A mutation eliminates the Shugoshin protein in a dividing cell. What is the most likely consequence during mitosis?
ACohesin fails to load onto chromosomes during S phase, causing premature sister separation before mitosis begins
BCentromeric cohesin is removed during prophase along with arm cohesin, causing sisters to separate before proper spindle attachment
CThe cell cannot enter anaphase because securin is not degraded by the APC/C
DChromosome condensation fails during prophase because arm cohesin removal is blocked
Shugoshin protects centromeric cohesin from Wapl-mediated removal during prophase. Without Shugoshin, Wapl removes centromeric cohesin simultaneously with arm cohesin, causing sisters to separate prematurely before the spindle has made proper bioriented attachments. This leads to random chromosome segregation and aneuploidy. The two-step release exists precisely to keep sisters connected at the centromere until the cell is ready to divide.

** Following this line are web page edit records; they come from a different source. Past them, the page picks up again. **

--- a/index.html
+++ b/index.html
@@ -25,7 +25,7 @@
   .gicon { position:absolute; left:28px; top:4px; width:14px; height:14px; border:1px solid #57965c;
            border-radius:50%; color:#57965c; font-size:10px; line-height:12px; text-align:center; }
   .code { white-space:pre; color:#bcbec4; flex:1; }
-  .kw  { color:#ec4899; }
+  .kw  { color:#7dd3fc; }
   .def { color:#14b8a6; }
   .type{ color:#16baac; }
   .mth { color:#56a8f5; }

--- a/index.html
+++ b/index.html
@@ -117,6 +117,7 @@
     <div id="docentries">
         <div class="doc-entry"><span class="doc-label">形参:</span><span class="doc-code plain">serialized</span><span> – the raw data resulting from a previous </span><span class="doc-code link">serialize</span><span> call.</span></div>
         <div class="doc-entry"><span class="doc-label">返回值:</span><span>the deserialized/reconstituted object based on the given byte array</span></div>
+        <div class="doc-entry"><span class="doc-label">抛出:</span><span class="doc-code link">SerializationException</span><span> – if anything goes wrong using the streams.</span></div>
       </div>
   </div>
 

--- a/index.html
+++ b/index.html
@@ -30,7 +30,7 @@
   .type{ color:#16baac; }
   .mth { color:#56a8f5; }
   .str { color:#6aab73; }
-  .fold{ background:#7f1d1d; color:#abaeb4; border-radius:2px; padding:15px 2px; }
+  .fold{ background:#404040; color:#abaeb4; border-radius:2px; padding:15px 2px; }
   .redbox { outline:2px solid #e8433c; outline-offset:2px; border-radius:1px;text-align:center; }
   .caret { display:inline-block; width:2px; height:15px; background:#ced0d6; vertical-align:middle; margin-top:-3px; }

Question 2 Multiple Choice
Cohesin is described as holding sister chromatids together by 'topological entrapment.' What does this mean?

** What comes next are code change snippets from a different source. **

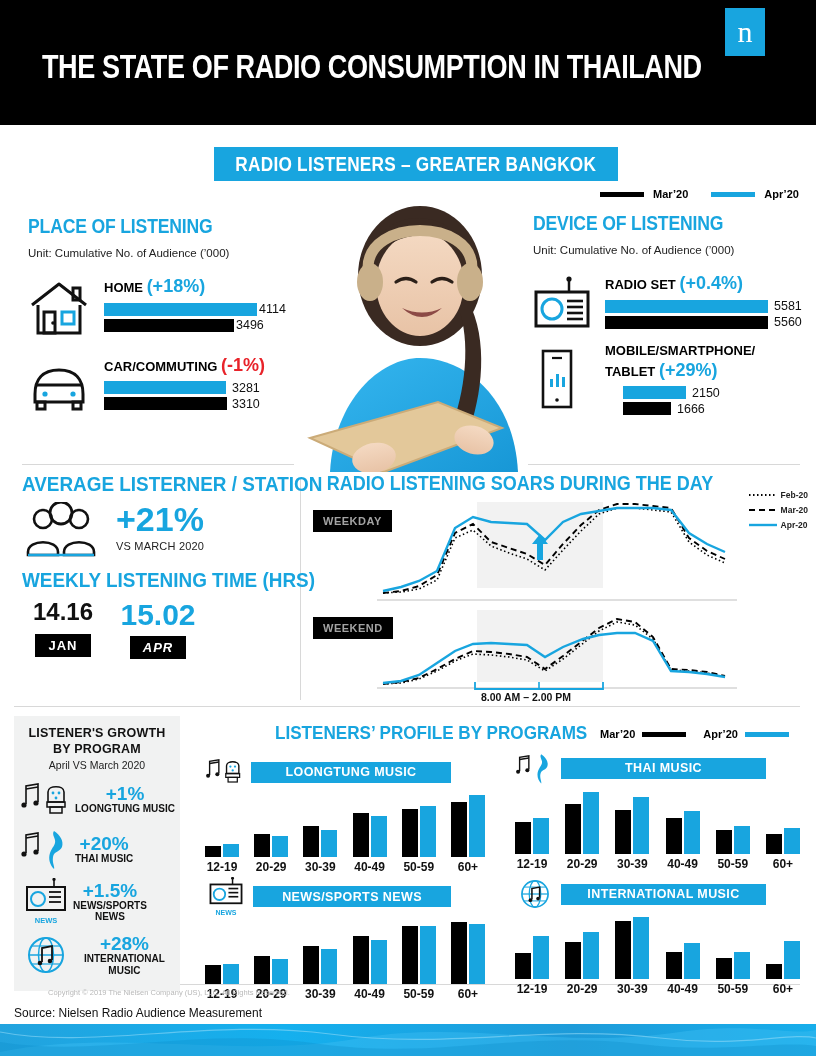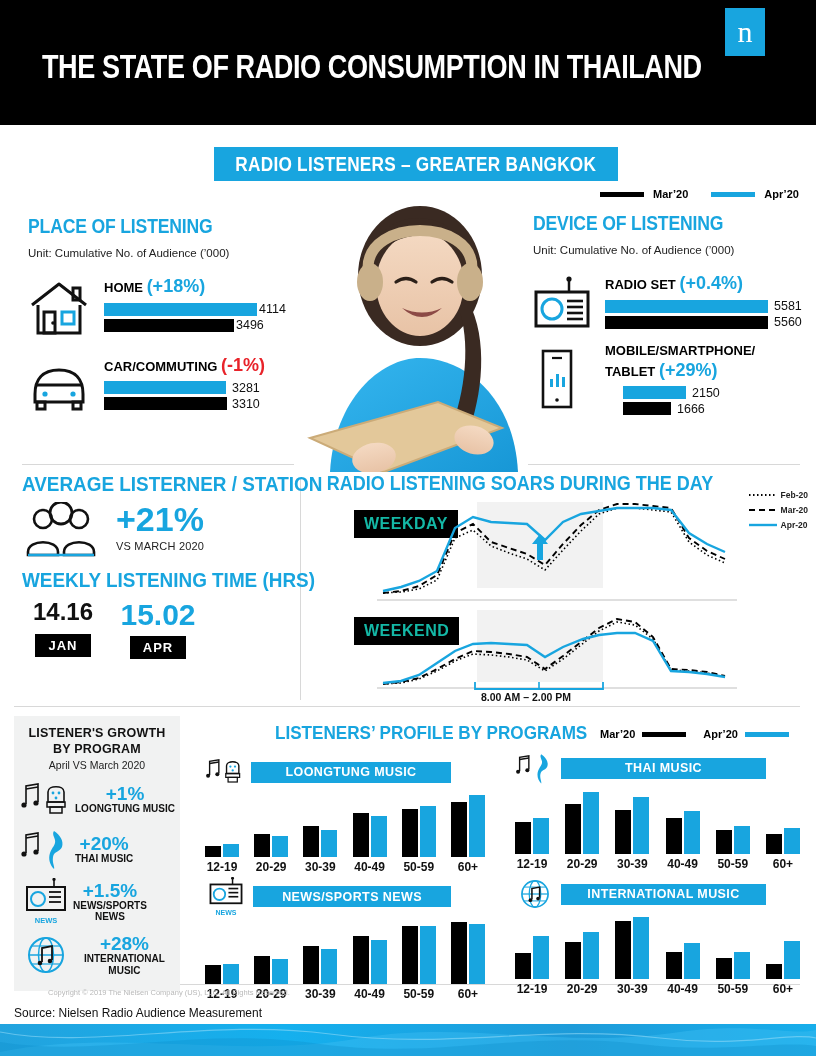--- a/index.html
+++ b/index.html
@@ -92,8 +92,8 @@
   .lines-title{color:#18A5DF;font-size:20px;font-weight:700;text-align:center;
     font-family:"Liberation Sans Narrow","Liberation Sans",sans-serif;
     transform:scaleX(0.9);white-space:nowrap;}
-  .daytag{position:absolute;background:#000;color:#14b8a6;font-size:16px;font-weight:700;
-    padding:5px 10px;letter-spacing:0.5px;margin-left:41px;}
+  .daytag{position:absolute;background:#000;color:#a3a3a3;font-size:11px;font-weight:700;
+    padding:5px 10px;letter-spacing:0.5px;}
   .legend-lines{position:absolute;right:2px;top:18px;font-size:8.5px;font-weight:700;color:#222;}
   .legend-lines div{display:flex;align-items:center;gap:4px;margin-bottom:5px;}
   .plus40{position:absolute;font-size:16px;font-weight:700;color:#111;}

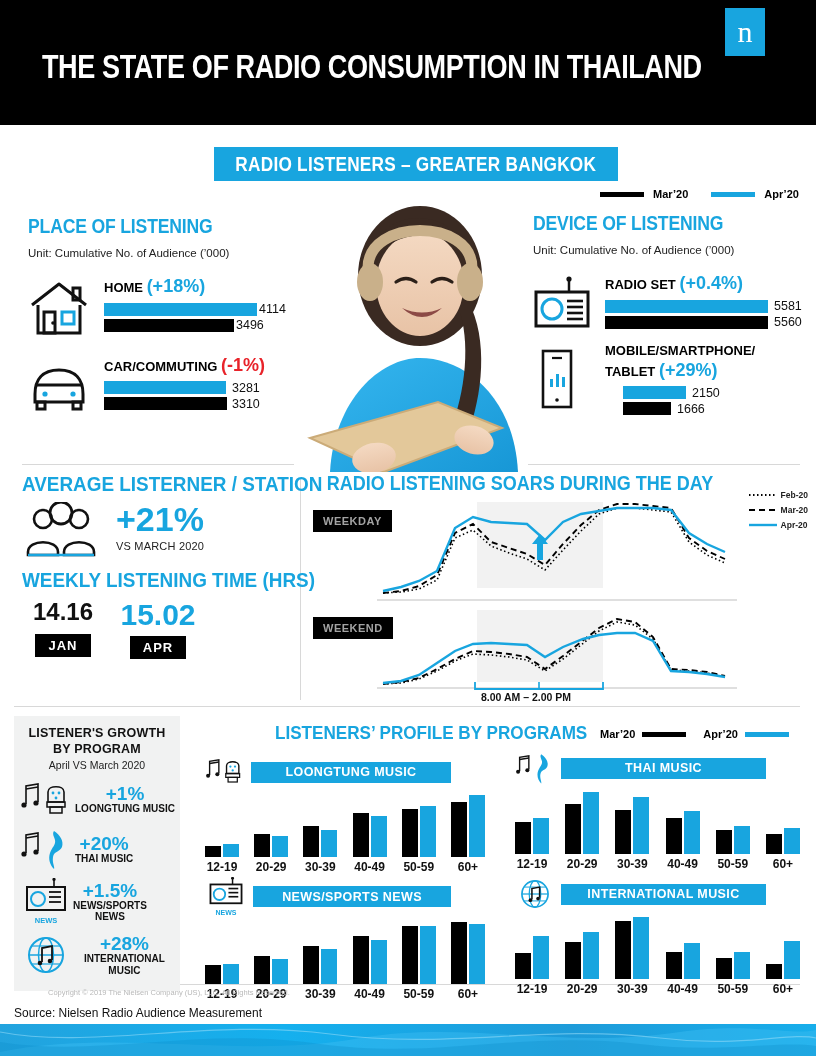--- a/index.html
+++ b/index.html
@@ -334,7 +334,7 @@
       </div>
       <div style="margin-left:18px;width:80px;">
         <div class="hrs-num blue">15.02</div>
-        <div class="month-chip" style="margin:4px auto 0;">APR</div>
+        <div class="month-chip" style="margin:4px auto 0;font-style:italic;">APR</div>
       </div>
     </div>
   </div>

ACohesin forms a physical adhesive bond to the DNA backbone at multiple sites along the chromatid length
BThe cohesin ring encircles both sister chromatid DNA molecules so they are physically trapped inside the ring without covalent bonds to the DNA
CCohesin wraps tightly around the DNA helix to prevent strand separation under mechanical tension from the spindle
DCohesin uses ATP-dependent clamping to compress both chromatids together at defined intervals
The topological entrapment model means the ring physically surrounds both DNA molecules — they are threaded through the ring interior like two threads through a loop. This is distinct from chemical adhesion (option A) because the ring holds without covalent bonds and can be released simply by opening. This explains why separase cleavage of the SCC1 subunit is sufficient to release cohesion at anaphase: opening the ring allows the DNA molecules to fall out.
Question 3 True / False
Cohesin is loaded onto chromosomes after DNA replication is complete, so that both sister chromatids can be captured together once they exist.
TTrue
FFalse
Answer: False
Cohesin is loaded *during* S phase, as replication forks pass through — not after replication is complete. The timing is critical: cohesin must be established behind the replication fork so that newly synthesized sister chromatids are captured together the moment they emerge. Loading after replication would miss the window when the sisters are in close proximity and could be co-entrapped by the ring.
Question 4 True / False
The removal of arm cohesion during prophase requires the protease separase to cleave the SCC1 subunit of cohesin.
TTrue
FFalse
Answer: False
Prophase arm cohesion removal is mediated by *Wapl* — a regulatory protein that opens the cohesin ring — not separase. Separase is the protease responsible only for cleaving centromeric cohesin at the metaphase-to-anaphase transition, and it is held inactive by securin until APC/C activation. This two-step mechanism — Wapl removes arm cohesin, separase cleaves centromeric cohesin — is precisely what defines the two distinct stages of cohesion release.
Question 5 Short Answer
Why is the two-stage release of cohesin (arm cohesion in prophase, centromeric cohesion at anaphase) functionally important for accurate chromosome segregation?
Think about your answer, then reveal below.
Model answer: Arm cohesion removal during prophase allows chromosomes to condense into compact X-shaped structures accessible to the spindle, while retaining centromeric cohesion ensures sisters remain physically connected until the spindle has made proper bioriented attachments at both kinetochores. If all cohesion were released at once — or if centromeric cohesion were lost before biorientation — sisters could segregate randomly, producing aneuploidy. The two-step system couples the final cohesion release to the metaphase-to-anaphase checkpoint, ensuring separation only occurs when the cell is ready.
The spatial logic is key: Shugoshin protects only centromeric cohesin, so arm cohesin (distributed along chromosome arms) is removed first. This staged release trades some compaction benefit against the safety of keeping sisters tethered until the last moment — a design that minimizes segregation errors.